Robust Text-to-SQL Generation with Execution-Guided Decoding
Chenglong Wang, Kedar Tatwawadi, Marc Brockschmidt, Po-Sen Huang, Yi Mao, Oleksandr Polozov, Rishabh Singh
TL;DR
This work introduces execution-guided decoding, a test-time mechanism that prunes invalid partial SQL programs by executing them during generation. By applying this approach to four diverse text-to-SQL models across WikiSQL, ATIS, and GeoQuery, the authors achieve consistent improvements and set a new state of the art on WikiSQL with 83.8% execution accuracy. Ablation studies show that fine-grained guidance on conditional generation yields the most benefit, while the method remains simple and broadly applicable across model families. The work highlights a promising direction for combining neural generation with symbolic execution to enforce semantic correctness without retraining.
Abstract
We consider the problem of neural semantic parsing, which translates natural language questions into executable SQL queries.

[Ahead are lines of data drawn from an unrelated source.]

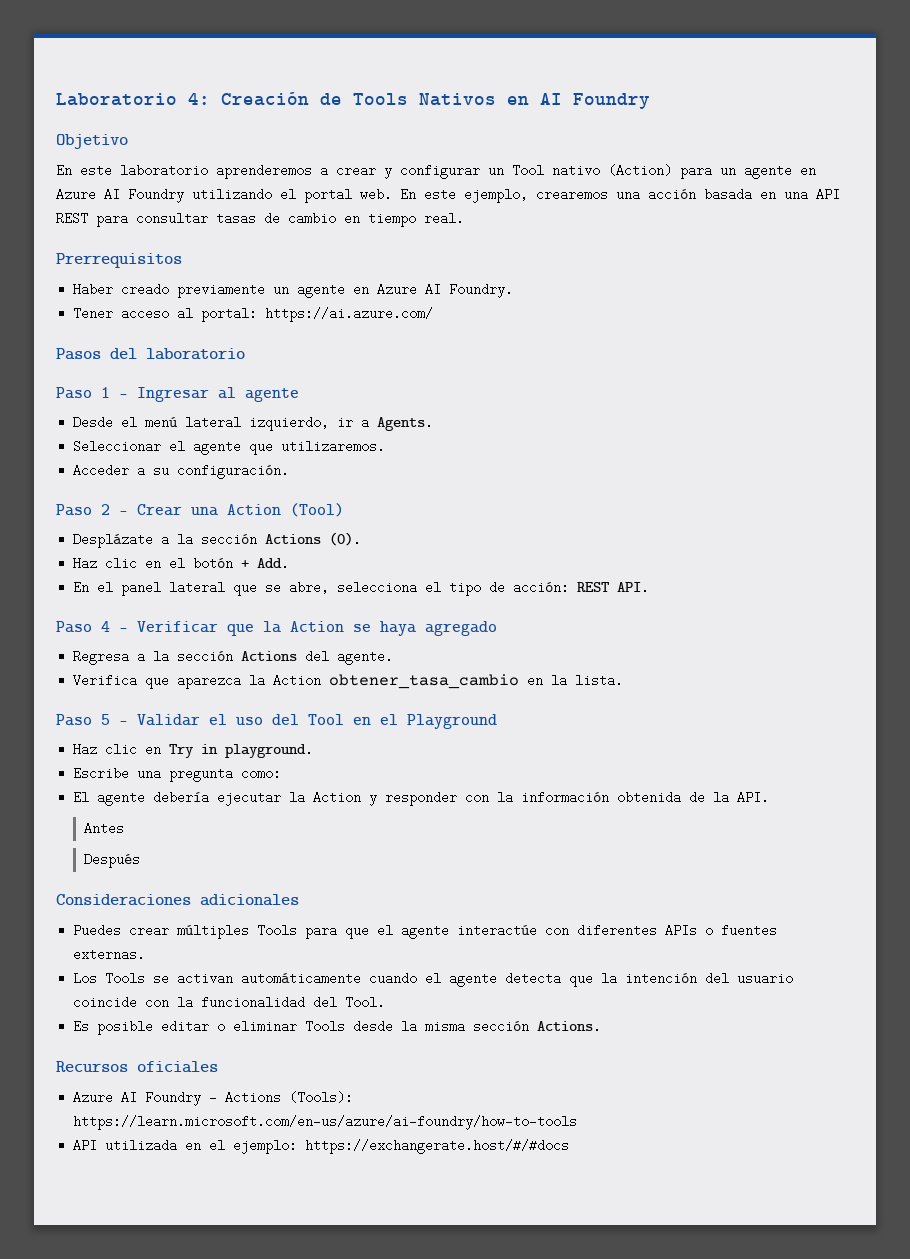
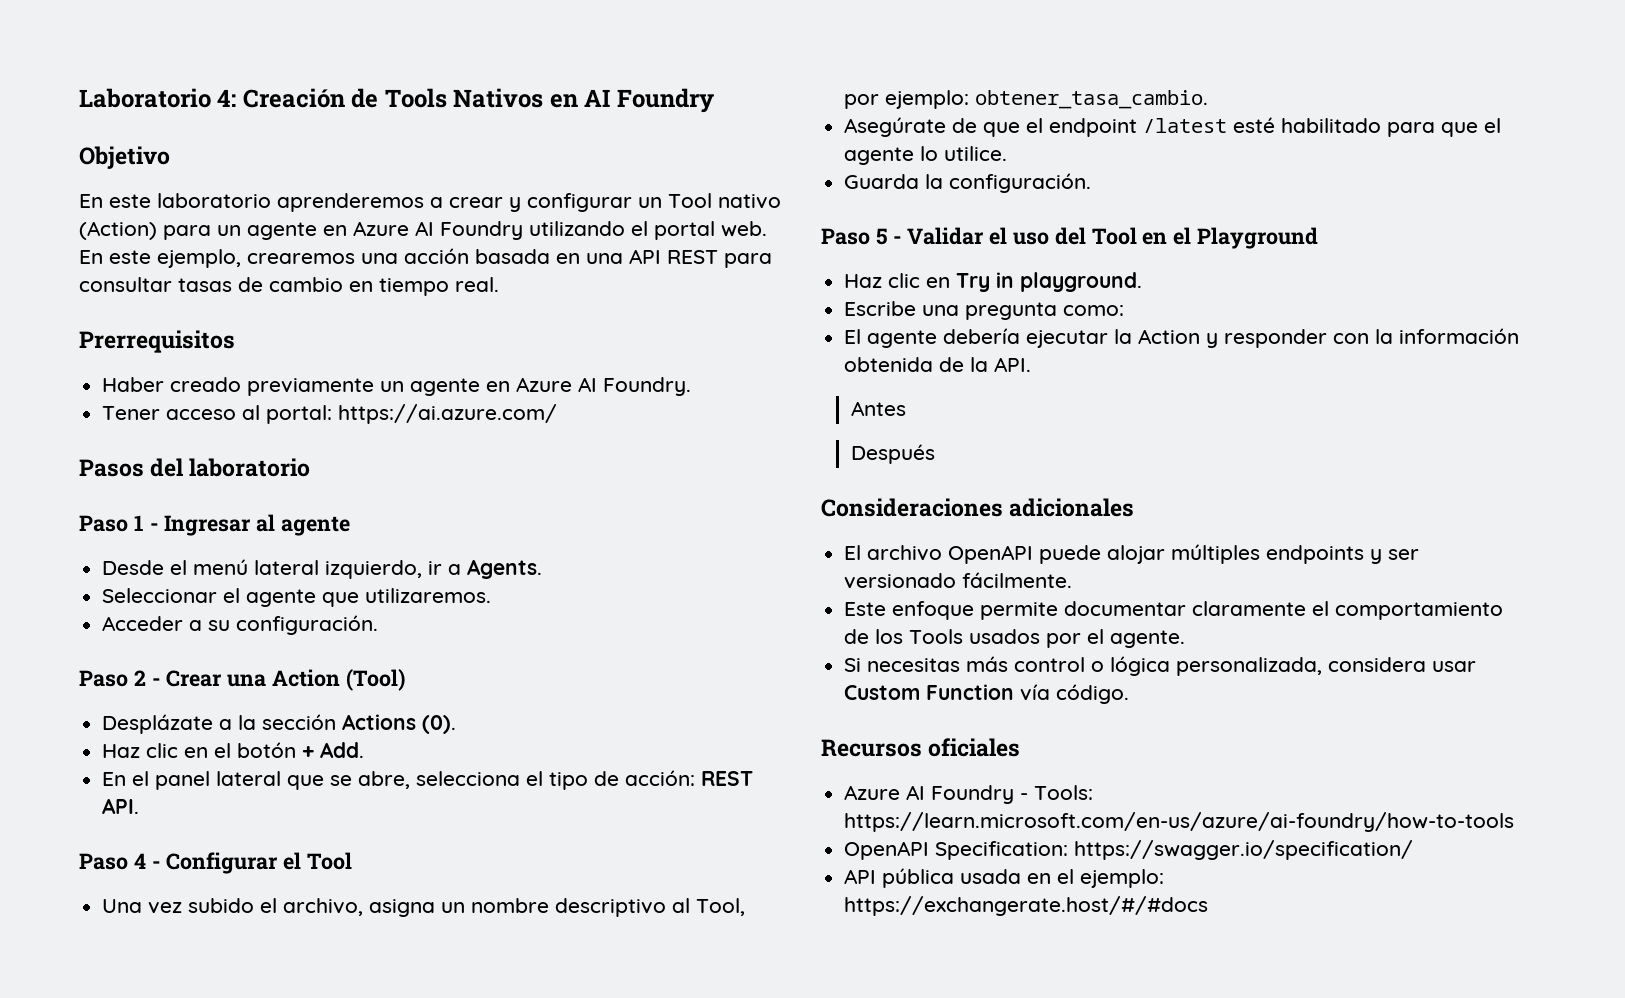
- Paso 4 - Verificar que la Action se haya agregado
- Regresa a la sección Actions del agente.
- Verifica que aparezca la Action obtener_tasa_cambio en la lista.
+ Paso 4 - Configurar el Tool
+ Una vez subido el archivo, asigna un nombre descriptivo al Tool, por ejemplo: obtener_tasa_cambio.
+ Asegúrate de que el endpoint /latest esté habilitado para que el agente lo utilice.
+ Guarda la configuración.
- Puedes crear múltiples Tools para que el agente interactúe con diferentes APIs o fuentes externas.
- Los Tools se activan automáticamente cuando el agente detecta que la intención del usuario coincide con la funcionalidad del Tool.
- Es posible editar o eliminar Tools desde la misma sección Actions.
+ El archivo OpenAPI puede alojar múltiples endpoints y ser versionado fácilmente.
+ Este enfoque permite documentar claramente el comportamiento de los Tools usados por el agente.
+ Si necesitas más control o lógica personalizada, considera usar Custom Function vía código.
- Azure AI Foundry - Actions (Tools): https://learn.microsoft.com/en-us/azure/ai-foundry/how-to-tools
+ Azure AI Foundry - Tools: https://learn.microsoft.com/en-us/azure/ai-foundry/how-to-tools
- API utilizada en el ejemplo: https://exchangerate.host/#/#docs
+ OpenAPI Specification: https://swagger.io/specification/
+ API pública usada en el ejemplo: https://exchangerate.host/#/#docs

We introduce a new mechanism, execution guidance, to leverage the semantics of SQL. It detects and excludes faulty programs during the decoding procedure by conditioning on the execution of partially generated program. The mechanism can be used with any autoregressive generative model, which we demonstrate on four state-of-the-art recurrent or template-based semantic parsing models. We demonstrate that execution guidance universally improves model performance on various text-to-SQL datasets with different scales and query complexity: WikiSQL, ATIS, and GeoQuery. As a result, we achieve new state-of-the-art execution accuracy of 83.8% on WikiSQL.